Builders are also looking to use more sustainable components for projects, consolidating their suppliers, and choosing items that are made of recycled goods to further reduce the impact of house-building on the environment.
Design will reflect shifting demographics
Demographics are shifting in the UK, with a record-breaking one in four people aged 20-34 now living with their parents. The population is also getting older with 18% aged 65 and over – many of whom rely on their offspring for care in later life.
To account for this shift in family dynamics, houses will need to accommodate multi-generational occupation.
There are also more of us than ever, with over 65.6 million people living in the UK. It’s vital that future residential building projects think about the increased demand for housing in urban, densely populated areas. We’ll see more homes that have smaller footprints and reach upwards, with roofs and balcony spaces providing outdoor space.
The focus on ‘micro-living’ will see architects tasked with finding creative ways to make the most of small space. In Hong Kong, home to some of the world’s most expensive housing, one firm has come up with an innovative solution: they’ve turned concrete water pipes into unique modular housing developments.
Communal living developments may continue to rise in popularity, particularly in cities. Perfect for young professionals, you can book a private room to sleep and share communal spaces with fellow residents. Bills, council tax and even cleaning are included in one payment.
The setup is flexible – you can stay for as long or as little time as you like.
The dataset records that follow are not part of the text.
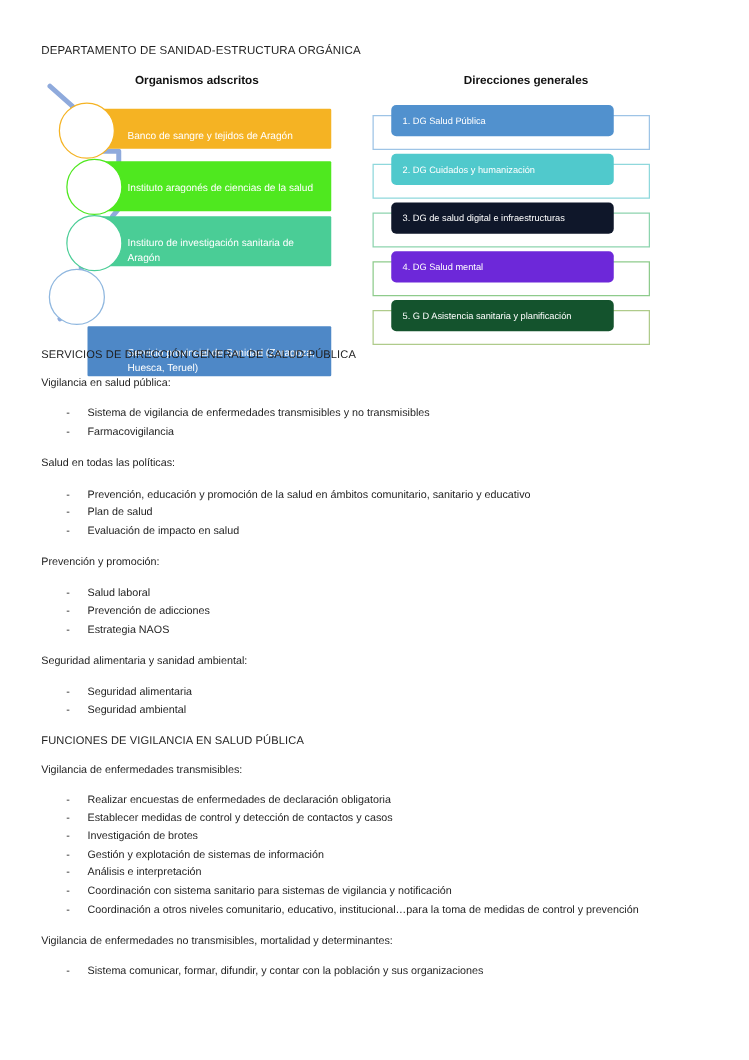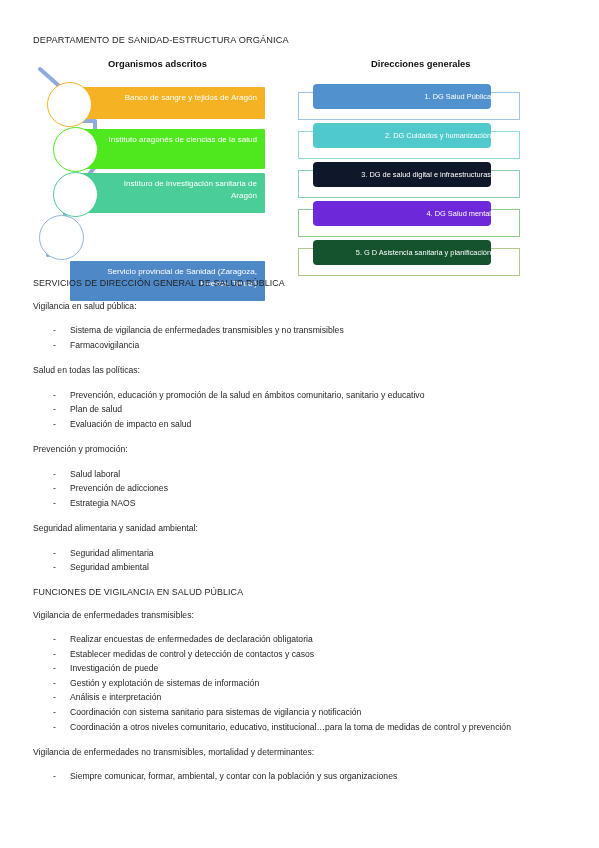--- a/index.html
+++ b/index.html
@@ -33,21 +33,20 @@
     white-space: nowrap;
   }
 
   
   .diagram {
     position: absolute;
     left: 0;
     top: 55px;
     width: 599px;
     height: 205px;
-    text-align: right;
   }
   .col-head {
     position: absolute;
     font-size: 9.4px;
     font-weight: bold;
     color: #111;
     white-space: nowrap;
   }
   .col-head.left  { left: 108px; top: 3px; }
   .col-head.right { left: 371px; top: 3px; }
@@ -59,21 +58,21 @@
   .lrow { position: absolute; left: 0; }
   .lbar {
     position: absolute;
     left: 70px;
     width: 195px;
     border-radius: 1px;
     box-sizing: border-box;
     color: #ffffff;
     font-size: 8.1px;
     line-height: 12.4px;
-    padding: 5px 8px 5px 32px;
+    padding: 16px 8px 5px 32px;
   }
   .lcircle {
     position: absolute;
     left: 47px;
     width: 45px;
     height: 45px;
     border-radius: 50%;
     background: #ffffff;
     border: 1.6px solid #cccccc;
     box-sizing: border-box;
@@ -233,26 +232,26 @@
         <p class="para lead">Seguridad alimentaria y sanidad ambiental:</p>
         <ul class="bullets">
           <li><span class="dash">-</span><span>Seguridad alimentaria</span></li>
           <li><span class="dash">-</span><span>Seguridad ambiental</span></li>
         </ul>
         <div class="sec-title">FUNCIONES DE VIGILANCIA EN SALUD PÚBLICA</div>
         <p class="para lead">Vigilancia de enfermedades transmisibles:</p>
         <ul class="bullets">
           <li><span class="dash">-</span><span>Realizar encuestas de enfermedades de declaración obligatoria</span></li>
           <li><span class="dash">-</span><span>Establecer medidas de control y detección de contactos y casos</span></li>
-          <li><span class="dash">-</span><span>Investigación de puede</span></li>
+          <li><span class="dash">-</span><span>Investigación de brotes</span></li>
           <li><span class="dash">-</span><span>Gestión y explotación de sistemas de información</span></li>
           <li><span class="dash">-</span><span>Análisis e interpretación</span></li>
           <li><span class="dash">-</span><span>Coordinación con sistema sanitario para sistemas de vigilancia y notificación</span></li>
           <li><span class="dash">-</span><span>Coordinación a otros niveles comunitario, educativo, institucional…para la toma de medidas de control y prevención</span></li>
         </ul>
         <p class="para lead">Vigilancia de enfermedades no transmisibles, mortalidad y determinantes:</p>
         <ul class="bullets">
-          <li><span class="dash">-</span><span>Siempre comunicar, formar, ambiental, y contar con la población y sus organizaciones</span></li>
+          <li><span class="dash">-</span><span>Sistema comunicar, formar, difundir, y contar con la población y sus organizaciones</span></li>
         </ul>
       </div>
   </div>
 
 </div>
 
 </body></html>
Some even have community events going on such as workshops, BBQs and parties, ideal for people who have just arrived in a new city.
Smart technology to change the way we live
By 2050, technology will transform our homes and how we live in them. Electric cars are likely to become commonplace – we may see every home with its own charging station. We’ll also see a conscious movement away from fossil fuels and homes designed to collect and store energy to generate electricity.
Energy efficiency is to remain a priority. Responsive heating and cooling systems that respond automatically to changes in temperature are to become more necessary as weather patterns become increasingly erratic due to climate change.
Smart technology could also help to support care needs for vulnerable occupants. By tracking health and activity, smart homes could remind residents to take medication, alert agencies or family if they fall, or give warnings of an overflowing bath.
We can look forward to the automation of everyday chores. Instead of standard letter boxes, smart delivery boxes will receive packages securely when there is no one at the property. Food can be automatically ordered when stock is running low in the fridge and cupboards. We’ll also see a rise in voice command technology.
Changes to the way we live in and use homes are set to shape how they are built. We require future homes to be flexible, environmentally considerate and designed with smart technology in mind. It’s an exciting challenge for architects, and we’re already starting to see innovative designs emerge as a result.